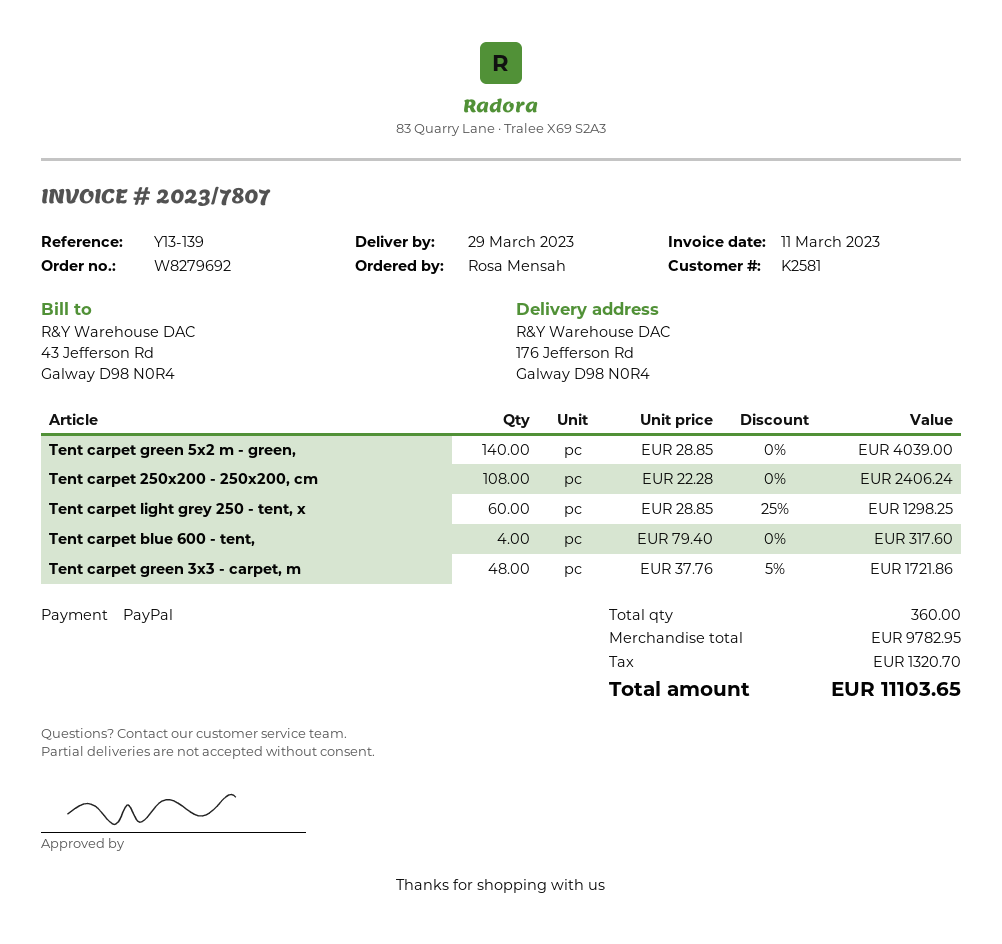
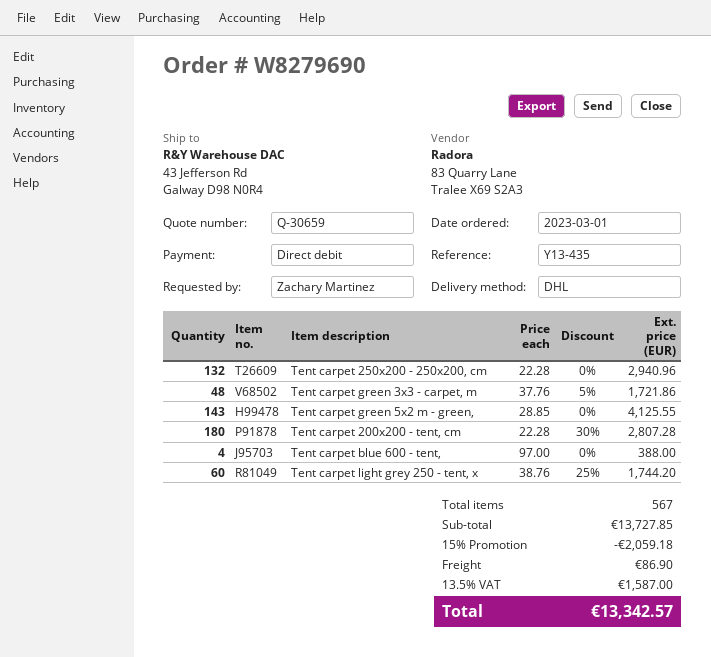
order number: W8279692 -> W8279690
reference: Y13-139 -> Y13-435
ordered by: Rosa Mensah -> Zachary Martinez
payment method: PayPal -> direct debit
ship to: 176 Jefferson Rd, Galway D98 N0R4 -> 43 Jefferson Rd, Galway D98 N0R4
Tent carpet green 5x2 m - green,: 140 x 28.85 = 4039.00 -> 143 x 28.85 = 4125.55
Tent carpet 250x200 - 250x200, cm: 108 x 22.28 = 2406.24 -> 132 x 22.28 = 2940.96
Tent carpet light grey 250 - tent, x: 60 x 28.85 - 25% = 1298.25 -> 60 x 38.76 - 25% = 1744.20
Tent carpet blue 600 - tent,: 4 x 79.40 = 317.60 -> 4 x 97.00 = 388.00
Tent carpet 200x200 - tent, cm: none -> 180 x 22.28 - 30% = 2807.28
total quantity: 360 -> 567
subtotal: 9782.95 -> 13727.85
discount: none -> 15% = 2059.18
shipping: none -> 86.90
tax: 1320.70 -> 1587.00
total: 11103.65 -> 13342.57

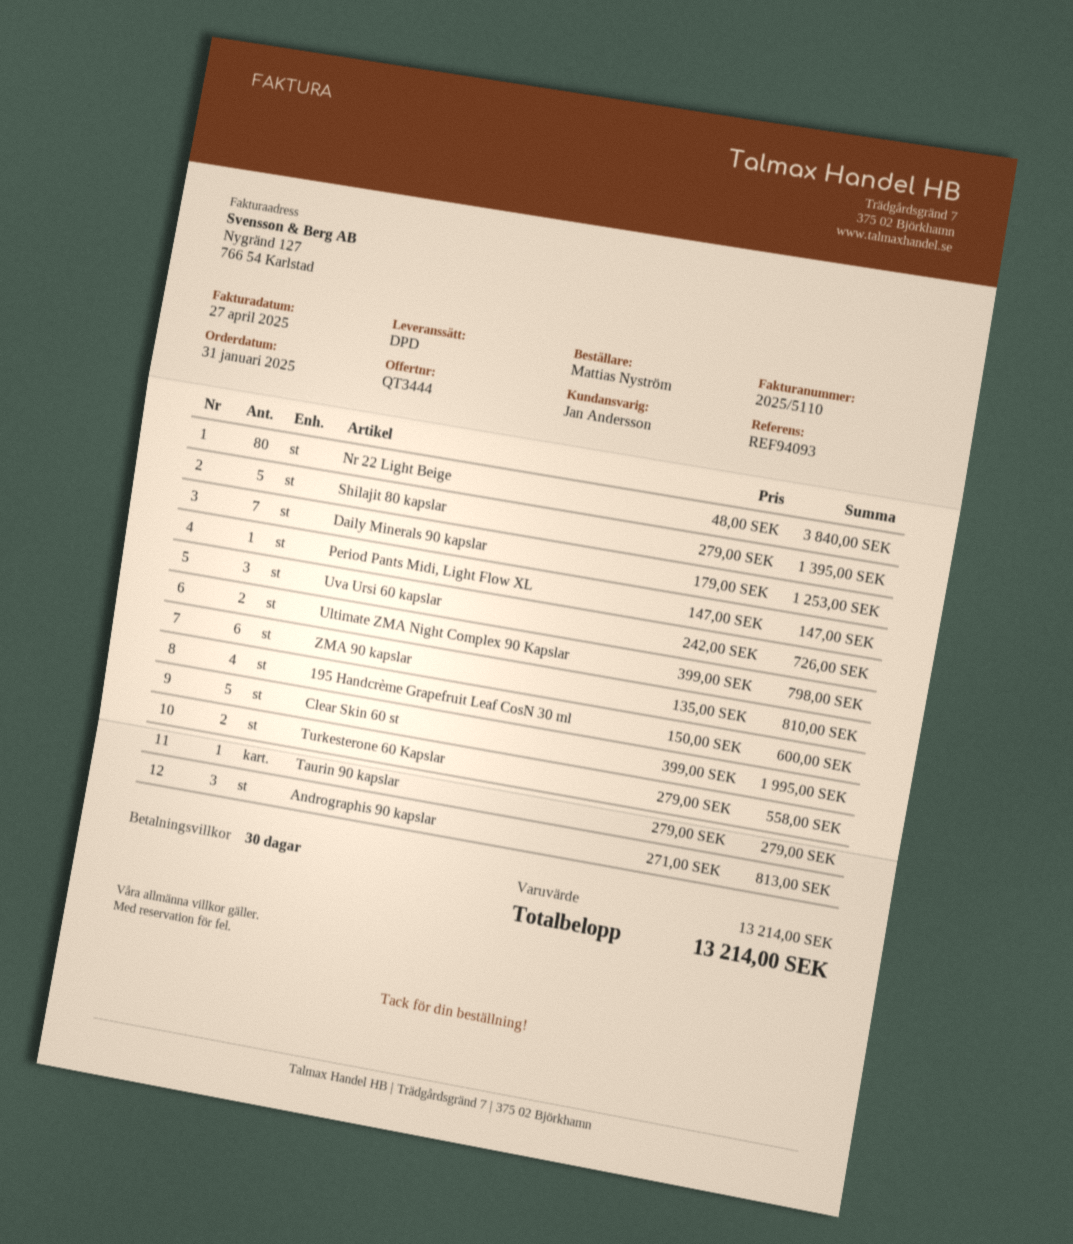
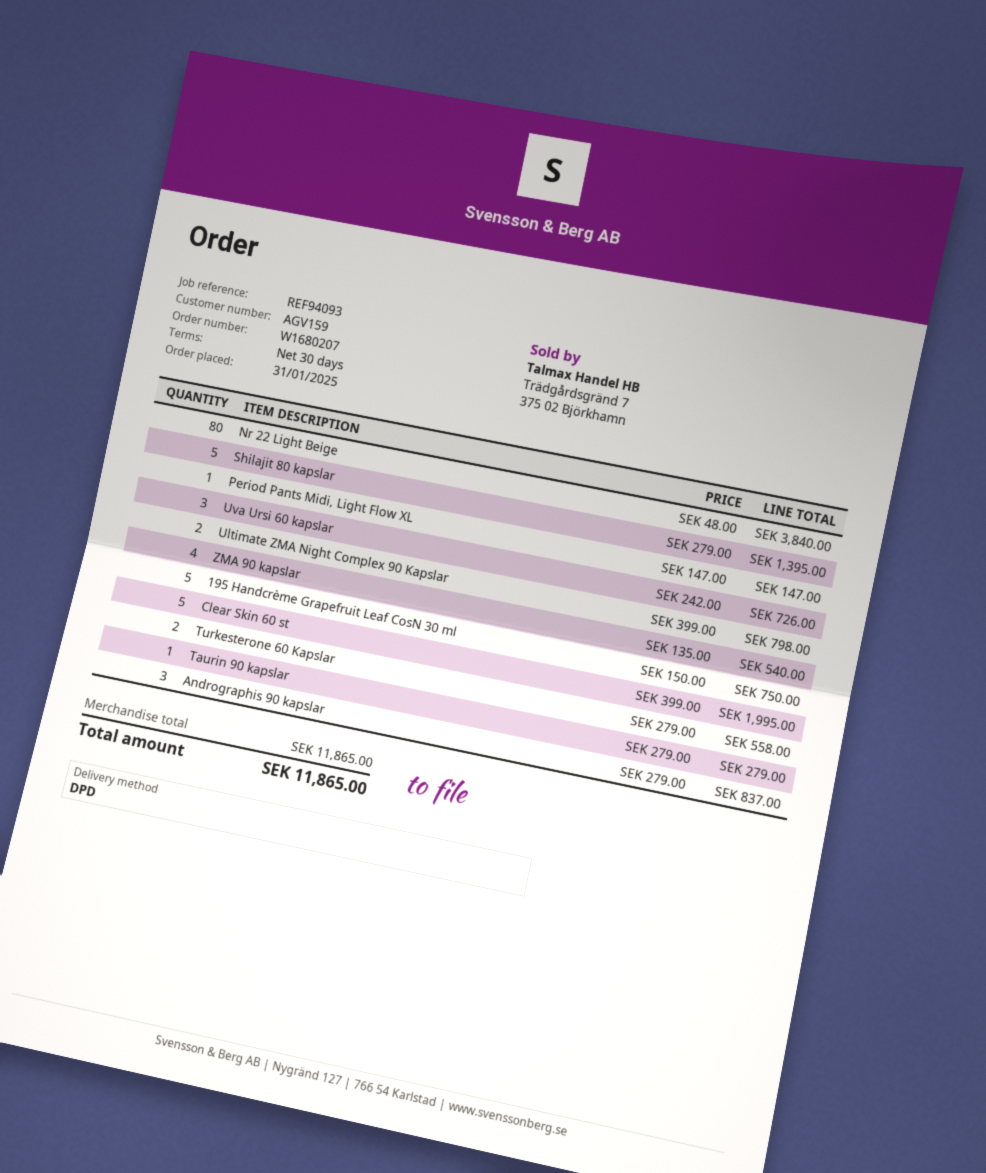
Daily Minerals 90 kapslar: 7 x 179.00 = 1253.00 -> none
ZMA 90 kapslar: 6 x 135.00 = 810.00 -> 4 x 135.00 = 540.00
195 Handcrème Grapefruit Leaf CosN 30 ml: 4 x 150.00 = 600.00 -> 5 x 150.00 = 750.00
Andrographis 90 kapslar: 3 x 271.00 = 813.00 -> 3 x 279.00 = 837.00
subtotal: 13214.00 -> 11865.00
total: 13214.00 -> 11865.00

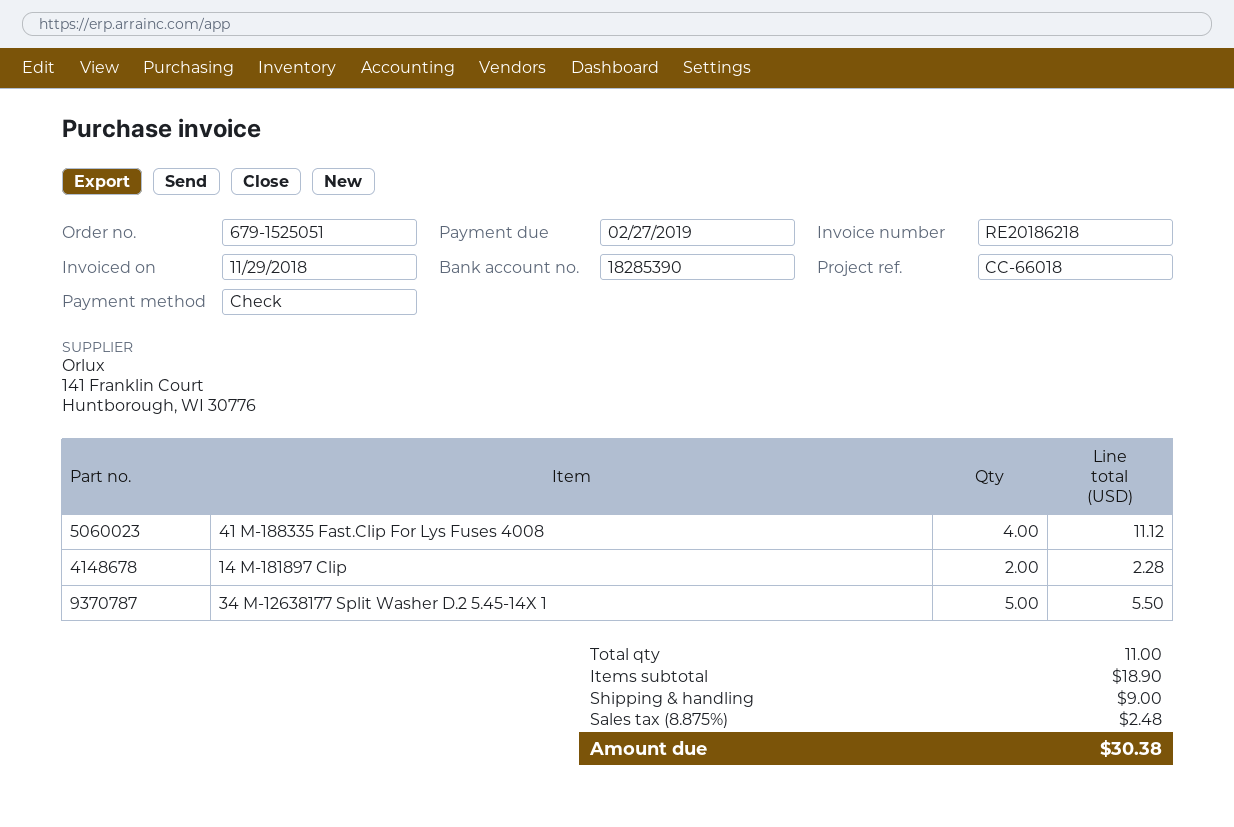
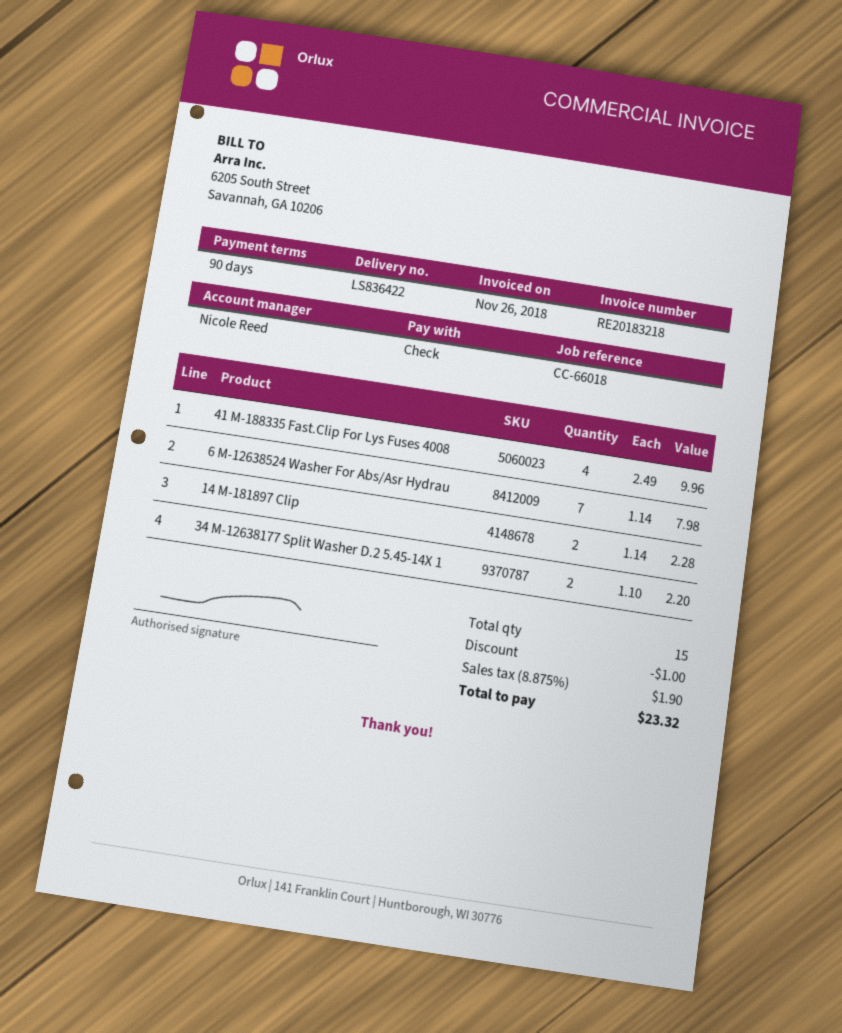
invoice number: RE20186218 -> RE20183218
invoice date: 2018-11-29 -> 2018-11-26
41 M-188335 Fast.Clip For Lys Fuses 4008: 4 for 11.12 -> 4 for 9.96
34 M-12638177 Split Washer D.2 5.45-14X 1: 5 for 5.50 -> 2 for 2.20
6 M-12638524 Washer For Abs/Asr Hydrau: none -> 7 for 7.98
total quantity: 11 -> 15
discount: none -> 1.00
shipping: 9.00 -> none
tax: 8.875% = 2.48 -> 8.875% = 1.90
total: 30.38 -> 23.32

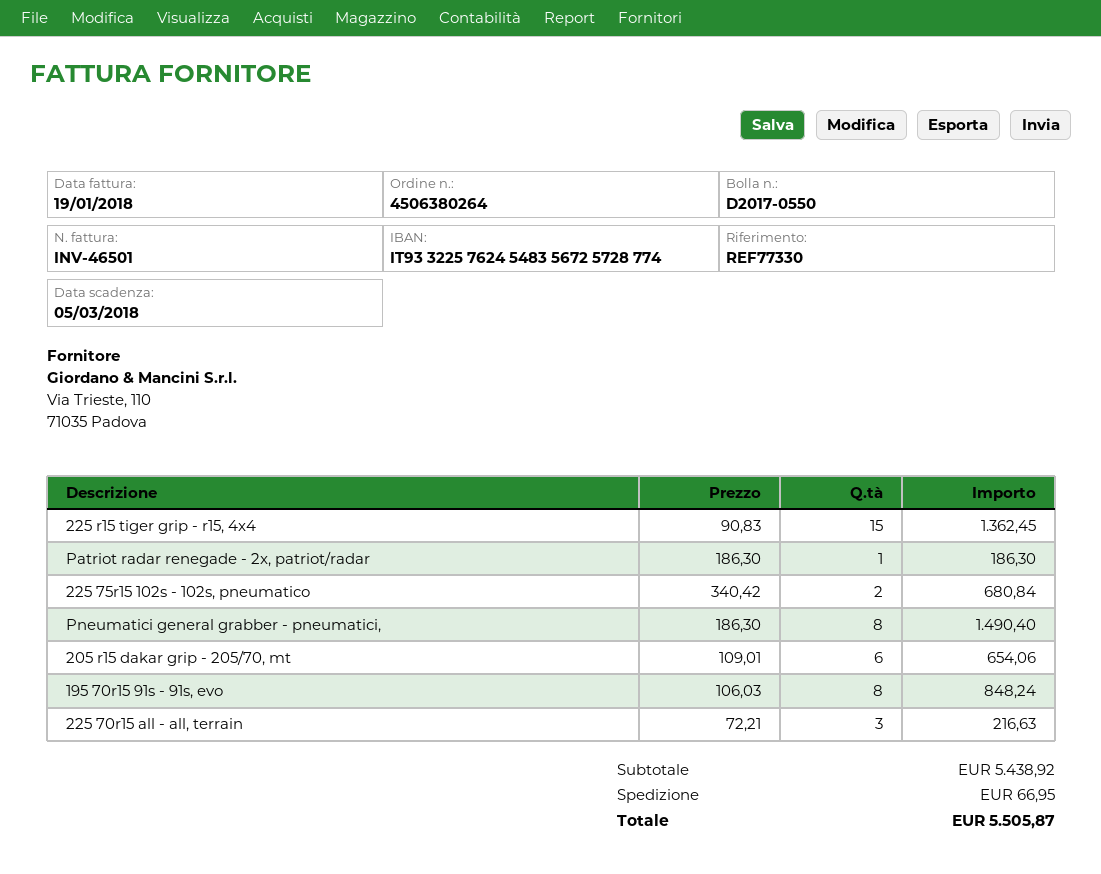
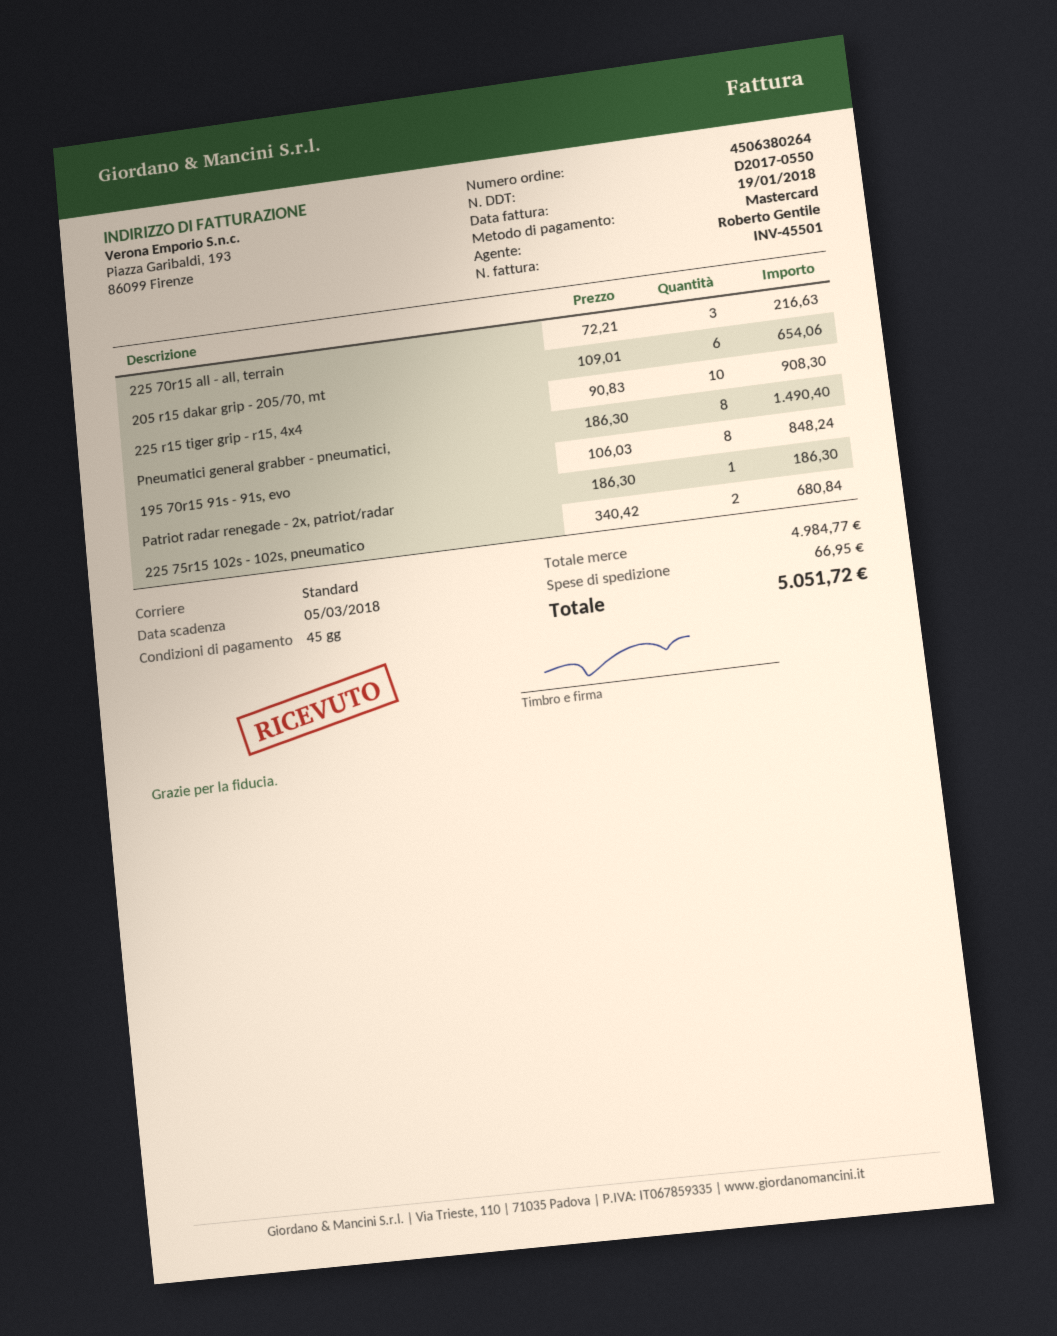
invoice number: INV-46501 -> INV-45501
225 r15 tiger grip - r15, 4x4: 15 x 90.83 = 1362.45 -> 10 x 90.83 = 908.30
subtotal: 5438.92 -> 4984.77
total: 5505.87 -> 5051.72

* **What the exercise asks**
Write out an exact copy of the listing, first line through the line containing "Tent carpet light", with the pictures left out.

* **Task answer**
order number: W8279692 -> W8279690
reference: Y13-139 -> Y13-435
ordered by: Rosa Mensah -> Zachary Martinez
payment method: PayPal -> direct debit
ship to: 176 Jefferson Rd, Galway D98 N0R4 -> 43 Jefferson Rd, Galway D98 N0R4
Tent carpet green 5x2 m - green,: 140 x 28.85 = 4039.00 -> 143 x 28.85 = 4125.55
Tent carpet 250x200 - 250x200, cm: 108 x 22.28 = 2406.24 -> 132 x 22.28 = 2940.96
Tent carpet light grey 250 - tent, x: 60 x 28.85 - 25% = 1298.25 -> 60 x 38.76 - 25% = 1744.20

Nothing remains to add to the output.